Когда вспыхнули студенческие волнения в России, Русская секция сейчас же откликнулась.

— Снова переселят студентов в Петропавловскую крепость. Теперь слишком большой перечень высших учебных заведений придется составлять на стене. А закончить этот список рабочими-стачечниками. В России — стачки! Не замечательно ли?! — ликовал Утин.

«И теперь, как в 1861 году, молодежь хотела учиться и не чахнуть с голоду, и теперь, как и тогда, опять подымается самый грозный вопрос, общечеловеческий вопрос всемирного пролетариата, требующего знания и хлеба; вопрос, который, когда его не удовлетворяют и преследуют, затрагивает решительно все живые, насущные интересы и способен не остановиться ни перед какими угрозами борьбы и битвы!» — писало «Народное дело».

«…Или благородное общество воображает, что кары и лишения, заключения и ссылки могут проходить безнаказанно, не вызывая мщения, не зовя людей на борьбу против «виновников всех смут и волнений», то есть правительственной власти?»

«Каково бы ни было наше осуждение, мы завтра будем делать то же самое, что делали и сегодня; в этом нами руководит не ненависть, не дух возмущения, а сознание нашего права. Мы отныне имеем притязание сами управлять всеми нашими делами; и у нас только осталось одно средство выйти из несносного положения — это нарушать законы, чтобы вы знали, что то — негодные законы!..»

Это были смелые мысли, смелые слова, отмщение за издевательство над студентами и грозное предупреждение царской власти.

Дальше «Народное дело» писало о всемирном рабочем движении, о делах Международного товарищества.

«Надо ли говорить, что все симпатии современного честного и развитого человека должны тяготеть к интересам рабочих масс: в них весь смысл, вся сила настоящего прогрессивного движения… в них все элементы и задатки нового быта… Роль пролетариата — освободить одних людей от привилегии только трудиться, а других — только наслаждаться!»

Русская секция призывала понять значение пролетариата в истории. Ее выступления на страницах «Народного дела» отражали боевой дух Интернационала.

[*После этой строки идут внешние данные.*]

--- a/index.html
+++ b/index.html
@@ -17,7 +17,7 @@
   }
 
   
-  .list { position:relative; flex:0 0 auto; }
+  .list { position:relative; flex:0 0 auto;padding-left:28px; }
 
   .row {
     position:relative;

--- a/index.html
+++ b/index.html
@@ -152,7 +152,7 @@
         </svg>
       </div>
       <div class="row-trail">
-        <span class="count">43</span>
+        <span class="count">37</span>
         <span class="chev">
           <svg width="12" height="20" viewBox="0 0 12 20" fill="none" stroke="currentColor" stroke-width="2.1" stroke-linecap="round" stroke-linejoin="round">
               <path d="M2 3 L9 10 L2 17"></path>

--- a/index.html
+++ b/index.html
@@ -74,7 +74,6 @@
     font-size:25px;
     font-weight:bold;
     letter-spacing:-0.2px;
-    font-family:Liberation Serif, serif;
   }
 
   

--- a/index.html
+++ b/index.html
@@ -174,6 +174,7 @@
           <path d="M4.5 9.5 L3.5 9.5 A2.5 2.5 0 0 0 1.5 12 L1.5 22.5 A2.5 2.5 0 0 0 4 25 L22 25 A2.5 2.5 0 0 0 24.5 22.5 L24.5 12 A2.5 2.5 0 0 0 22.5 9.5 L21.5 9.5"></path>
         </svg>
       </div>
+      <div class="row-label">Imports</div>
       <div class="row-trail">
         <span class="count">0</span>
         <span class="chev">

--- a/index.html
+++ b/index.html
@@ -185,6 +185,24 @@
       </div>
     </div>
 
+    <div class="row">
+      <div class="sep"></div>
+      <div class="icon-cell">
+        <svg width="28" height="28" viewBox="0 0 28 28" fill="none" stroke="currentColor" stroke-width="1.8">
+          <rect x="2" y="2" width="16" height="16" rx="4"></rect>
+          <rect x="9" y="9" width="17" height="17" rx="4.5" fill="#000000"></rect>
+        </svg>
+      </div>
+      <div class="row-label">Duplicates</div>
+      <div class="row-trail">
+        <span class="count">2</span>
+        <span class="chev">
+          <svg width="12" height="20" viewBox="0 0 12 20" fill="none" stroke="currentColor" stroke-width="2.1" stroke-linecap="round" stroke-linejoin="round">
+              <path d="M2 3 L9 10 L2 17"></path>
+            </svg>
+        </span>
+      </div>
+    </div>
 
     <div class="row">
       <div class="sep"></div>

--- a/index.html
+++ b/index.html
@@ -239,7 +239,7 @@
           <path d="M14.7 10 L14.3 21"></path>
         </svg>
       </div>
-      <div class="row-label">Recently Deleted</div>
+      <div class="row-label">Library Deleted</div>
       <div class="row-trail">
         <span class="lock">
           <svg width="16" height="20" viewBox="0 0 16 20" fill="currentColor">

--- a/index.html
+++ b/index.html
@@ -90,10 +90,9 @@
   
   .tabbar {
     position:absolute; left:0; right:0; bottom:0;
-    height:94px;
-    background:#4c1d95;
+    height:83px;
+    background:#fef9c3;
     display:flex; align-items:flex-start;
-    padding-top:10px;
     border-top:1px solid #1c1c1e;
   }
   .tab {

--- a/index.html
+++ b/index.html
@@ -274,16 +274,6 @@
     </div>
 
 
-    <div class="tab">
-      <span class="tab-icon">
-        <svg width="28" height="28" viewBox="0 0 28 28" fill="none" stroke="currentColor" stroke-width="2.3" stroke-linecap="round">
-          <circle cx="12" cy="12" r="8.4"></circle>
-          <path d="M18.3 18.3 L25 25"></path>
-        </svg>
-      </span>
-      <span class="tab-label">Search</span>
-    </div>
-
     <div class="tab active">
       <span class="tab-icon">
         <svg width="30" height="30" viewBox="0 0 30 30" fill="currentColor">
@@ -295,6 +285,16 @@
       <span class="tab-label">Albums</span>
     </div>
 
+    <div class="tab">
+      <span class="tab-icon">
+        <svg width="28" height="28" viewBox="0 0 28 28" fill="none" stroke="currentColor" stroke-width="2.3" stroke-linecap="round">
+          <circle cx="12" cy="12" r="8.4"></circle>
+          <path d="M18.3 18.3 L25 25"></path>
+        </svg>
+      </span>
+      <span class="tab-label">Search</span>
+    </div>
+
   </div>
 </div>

Всеми возможными способами члены секции старались пересылать «Народное дело» в Россию, чтобы их журнал проникал во все уголки страны. Это, конечно, трудно, охранка не дремлет, но нужно искать пути — для удобства журнал уменьшен в формате.

Однако им во всем опять мешают анархисты с Бакуниным во главе.

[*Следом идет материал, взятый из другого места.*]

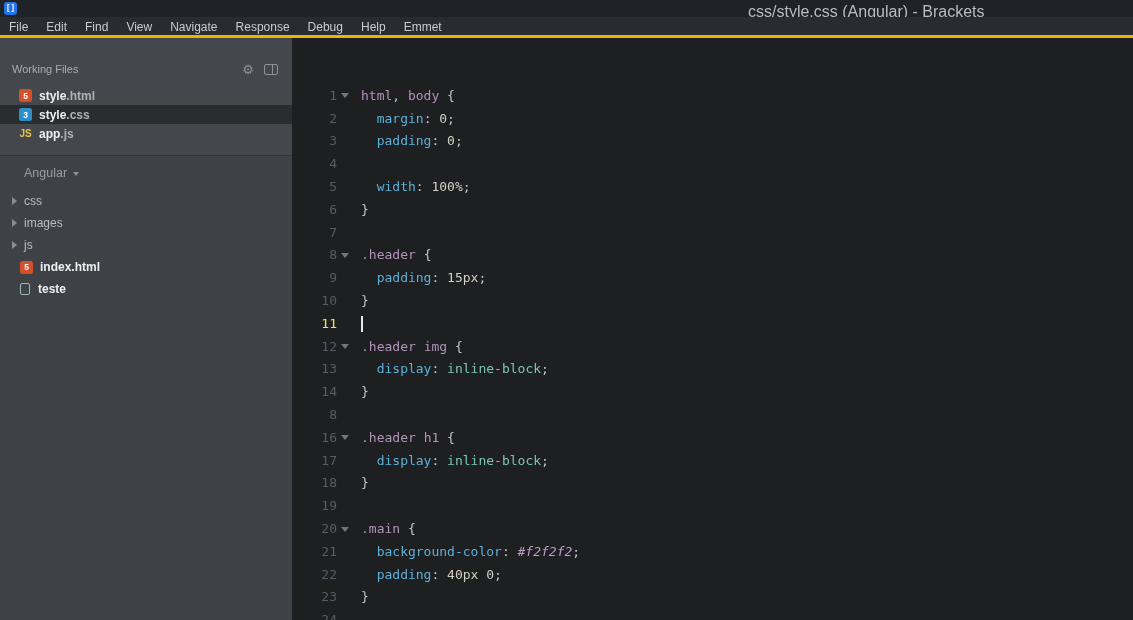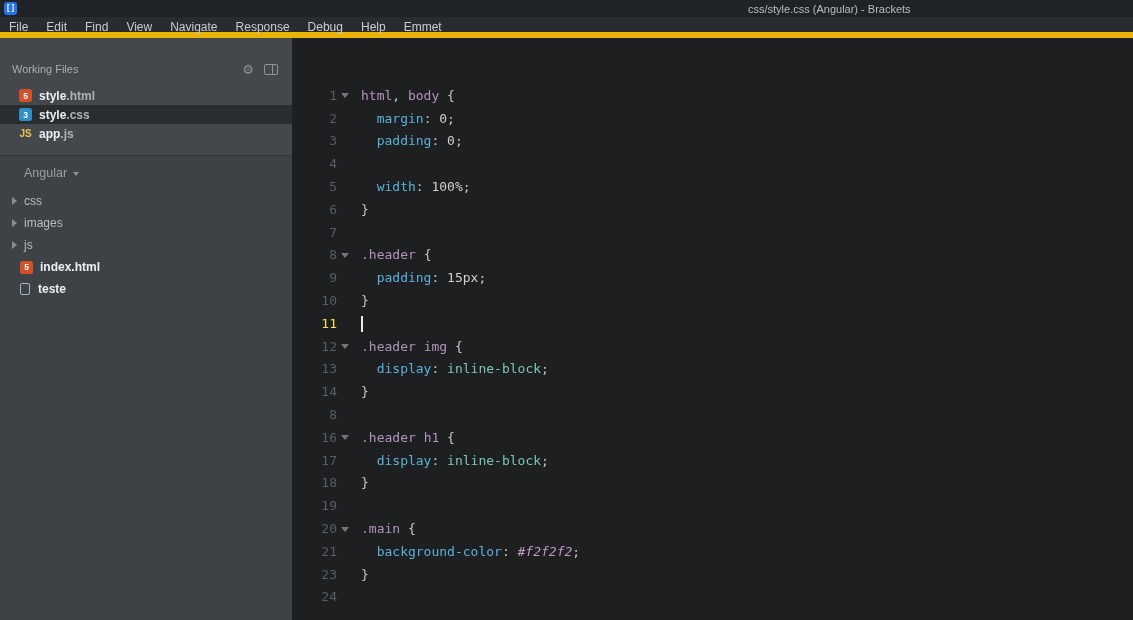--- a/index.html
+++ b/index.html
@@ -19,7 +19,7 @@
     font-size:8px; font-weight:bold; line-height:13px; text-align:center;
     font-family:"DejaVu Sans Mono", monospace;
   }
-  .window-title { position:absolute; left:748px; top:3px; font-size:11px; color:#b9bdc2; white-space:nowrap; }
+  .window-title { position:absolute; left:748px; top:3px; font-size:16px; color:#b9bdc2; white-space:nowrap; }
 
   
   .menubar {

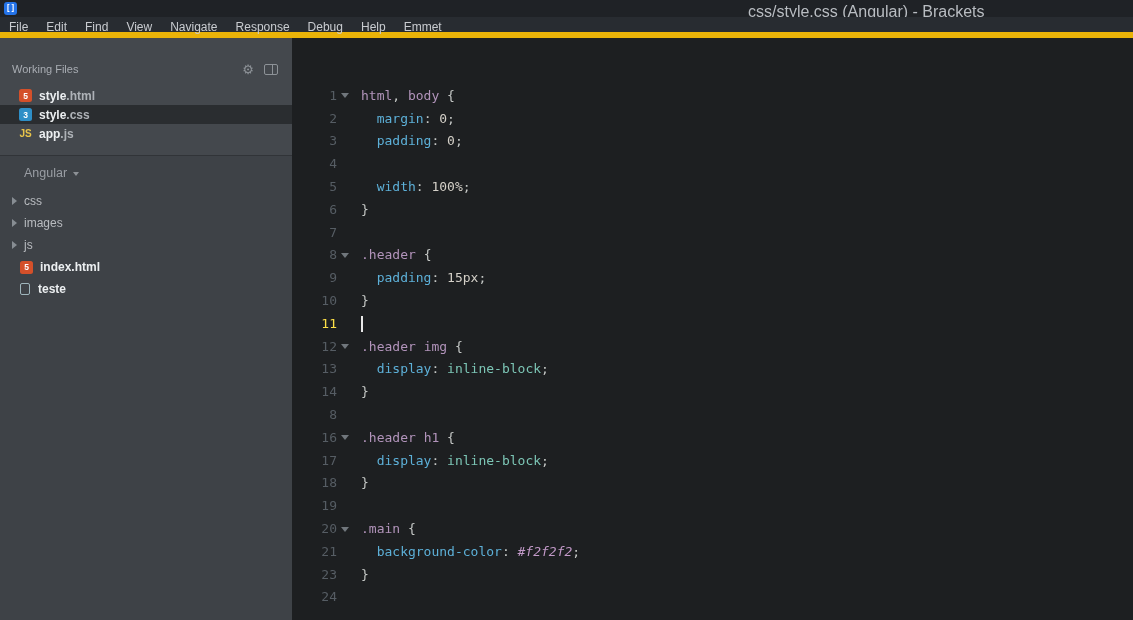--- a/index.html
+++ b/index.html
@@ -24,7 +24,7 @@
   
   .menubar {
     position:absolute; top:17px; left:0; right:0; height:21px;
-    background:#282c31; border-bottom:6px solid #eab308;
+    background:#282c31; border-bottom:3px solid #eab308;
     display:flex; align-items:stretch; padding-left:0; z-index:5;
   }
   .menu-item { font-size:12px; color:#c9ccd0; padding:0 9px; line-height:20px; cursor:default; }

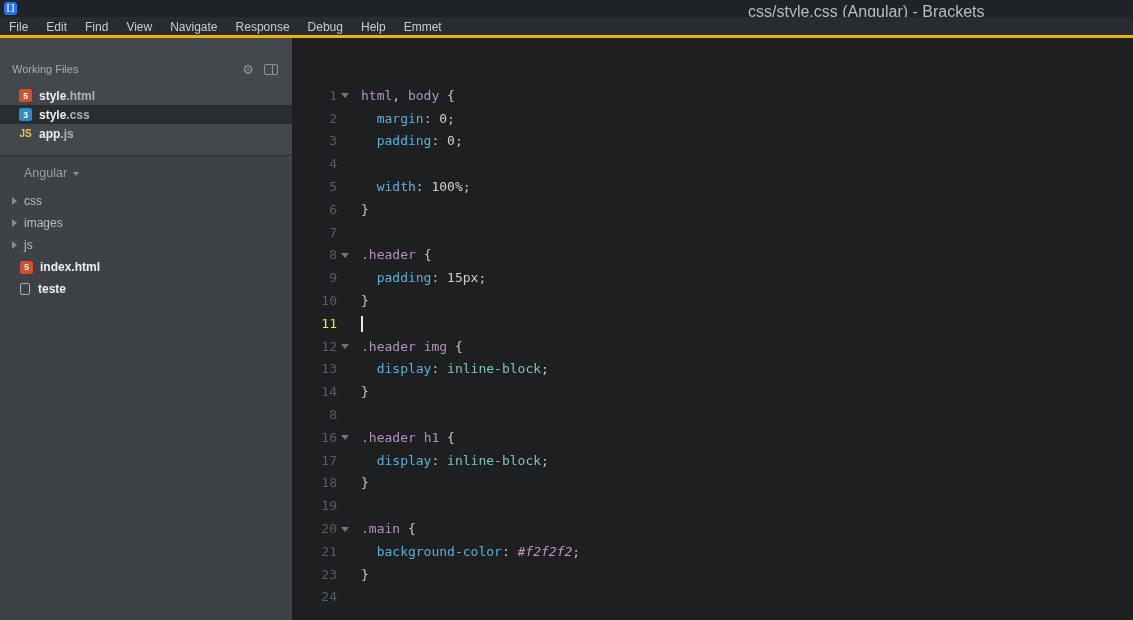--- a/index.html
+++ b/index.html
@@ -281,6 +281,11 @@
         <span class="code"><span class="tok-pln">  </span><span class="tok-prop">background-color</span><span class="tok-pun">:</span><span class="tok-pln"> </span><span class="tok-hex">#f2f2f2</span><span class="tok-pun">;</span></span>
       </div>
       <div class="code-line">
+        <span class="ln">22</span>
+        <span class="fold"></span>
+        <span class="code"><span class="tok-pln">  </span><span class="tok-prop">padding</span><span class="tok-pun">:</span><span class="tok-pln"> </span><span class="tok-num">40px</span><span class="tok-pln"> </span><span class="tok-num">0</span><span class="tok-pun">;</span></span>
+      </div>
+      <div class="code-line">
         <span class="ln">23</span>
         <span class="fold"></span>
         <span class="code"><span class="tok-pun">}</span></span>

Русская секция готовится дать Бакунину бой. Об этом они написали Карлу Марксу. И еще — они просили разрешения у Маркса прислать в Лондон кого-либо из своих членов, чтобы поговорить, обрисовать положение секции, посоветоваться, познакомиться с рабочим вопросом в Англии.

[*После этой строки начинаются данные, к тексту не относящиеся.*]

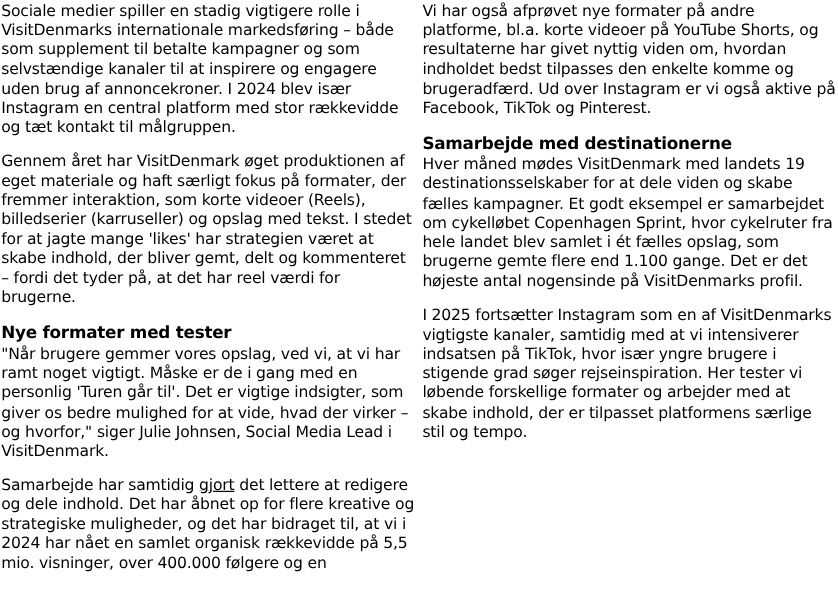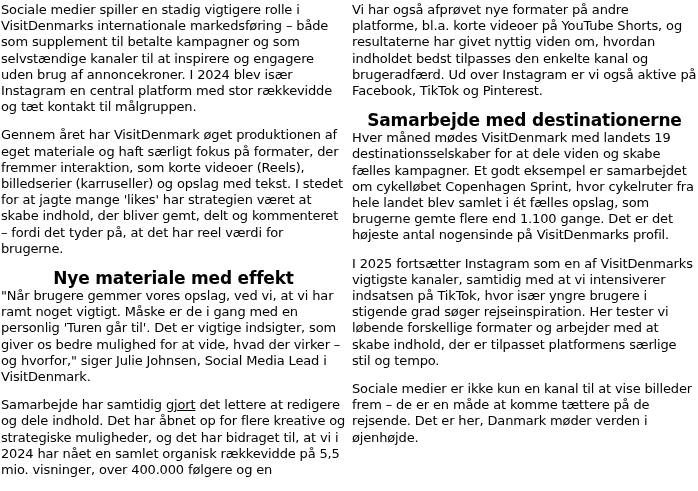--- a/index.html
+++ b/index.html
@@ -67,7 +67,7 @@
 
   <div class="column">
 
-    <p>Vi har også afprøvet nye formater på andre platforme, bl.a. korte videoer på YouTube Shorts, og resultaterne har givet nyttig viden om, hvordan indholdet bedst tilpasses den enkelte kanal og brugeradfærd. Ud over Instagram er vi også aktive på Facebook, TikTok og Pinterest.</p>
+    <p>Vi har også afprøvet nye formater på andre platforme, bl.a. korte videoer på YouTube Shorts, og resultaterne har givet nyttig viden om, hvordan indholdet bedst tilpasses den enkelte komme og brugeradfærd. Ud over Instagram er vi også aktive på Facebook, TikTok og Pinterest.</p>
 
     <h3>Samarbejde med destinationerne</h3>
 

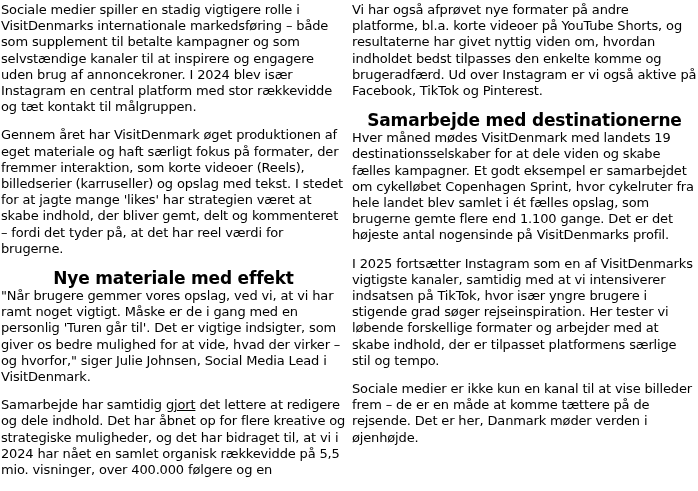--- a/index.html
+++ b/index.html
@@ -35,11 +35,10 @@
   }
   .article h3 {
     margin: 1px 0 0 0;
-    font-size: 17px;
+    font-size: 14px;
     line-height: 19px;
     font-weight: 700;
     letter-spacing: -0.2px;
-    text-align: center;
   }
   .underlined {
     text-decoration: underline;

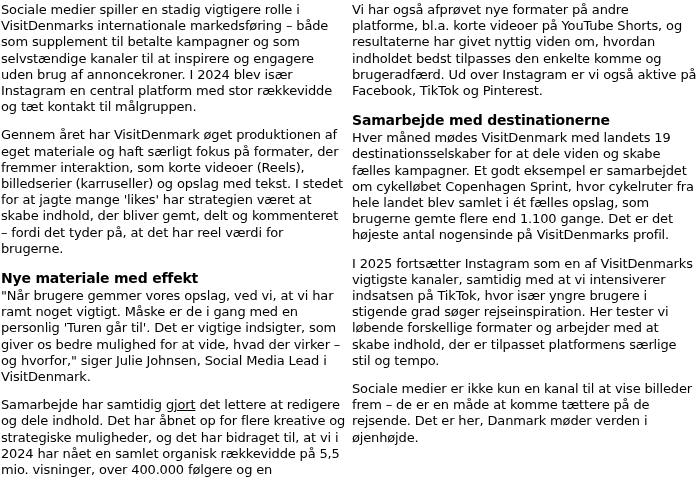--- a/index.html
+++ b/index.html
@@ -57,7 +57,7 @@
 
     <p>Gennem året har VisitDenmark øget produktionen af eget materiale og haft særligt fokus på formater, der fremmer interaktion, som korte videoer (Reels), billedserier (karruseller) og opslag med tekst. I stedet for at jagte mange 'likes' har strategien været at skabe indhold, der bliver gemt, delt og kommenteret – fordi det tyder på, at det har reel værdi for brugerne.</p>
 
-    <h3>Nye materiale med effekt</h3>
+    <h3>Nye formater med tester</h3>
 
     <p>"Når brugere gemmer vores opslag, ved vi, at vi har ramt noget vigtigt. Måske er de i gang med en personlig 'Turen går til'. Det er vigtige indsigter, som giver os bedre mulighed for at vide, hvad der virker – og hvorfor," siger Julie Johnsen, Social Media Lead i VisitDenmark.</p>
 

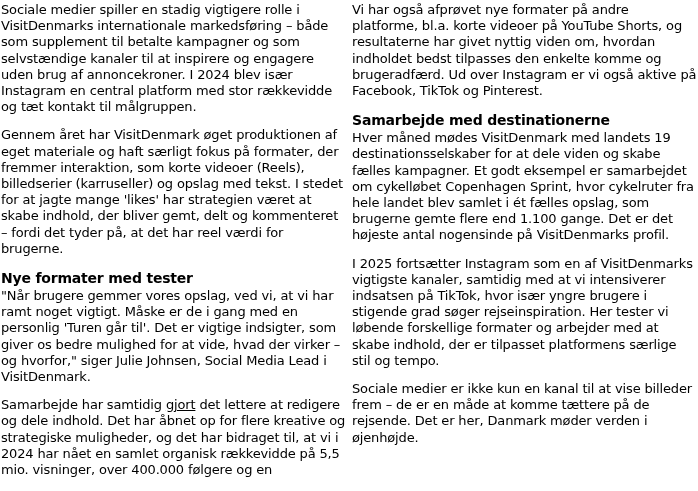--- a/index.html
+++ b/index.html
@@ -74,7 +74,6 @@
 
     <p>I 2025 fortsætter Instagram som en af VisitDenmarks vigtigste kanaler, samtidig med at vi intensiverer indsatsen på TikTok, hvor især yngre brugere i stigende grad søger rejseinspiration. Her tester vi løbende forskellige formater og arbejder med at skabe indhold, der er tilpasset platformens særlige stil og tempo.</p>
 
-    <p>Sociale medier er ikke kun en kanal til at vise billeder frem – de er en måde at komme tættere på de rejsende. Det er her, Danmark møder verden i øjenhøjde.</p>
   </div>
 
 </div>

Снова с нетерпением они ждут на свое письмо ответа.

ГЛАВА XXIV

Вот и наступили каникулы. Наконец-то Софья Ковалевская может поехать к своей Анюте. Поезд подходит к Восточному вокзалу. Сияющая Софа выходит на платформу. Еще из окна она увидела Анюту. Сестры обнялись.

— Как ты похорошела! — говорит Софья, глядя на Анюту.

— Это, наверно, парижский воздух так действует, — улыбается Анюта и подводит Софью к высокому красивому брюнету с круглой бородкой.

— Софа, знакомься. Шарль Виктор Жаклар, мой муж.

Софья широко открывает глаза.

— Ты… замужем? Что ж не писала?

— Хотела лично представить, — лукаво говорит Анюта. А глаза ее сияют.

Жаклар подхватывает чемодан Софьи, и втроем они садятся в омнибус и едут в Латинский квартал, где живет сестра с мужем. По довольно темной и грязной лестнице поднимаются на пятый этаж. Здесь Жаклары снимают две недорогие меблированные комнаты.

Анюта накрывает на стол, подает закуски. Виктор торжественно вносит кипящий самовар.

— Вот подготовил вам! Пить чай по-русски, — горделиво говорит он Софье.

Анюта смеется.

— Никак не научу его правильно говорить. Бегал по магазинам, искал для тебя самовар.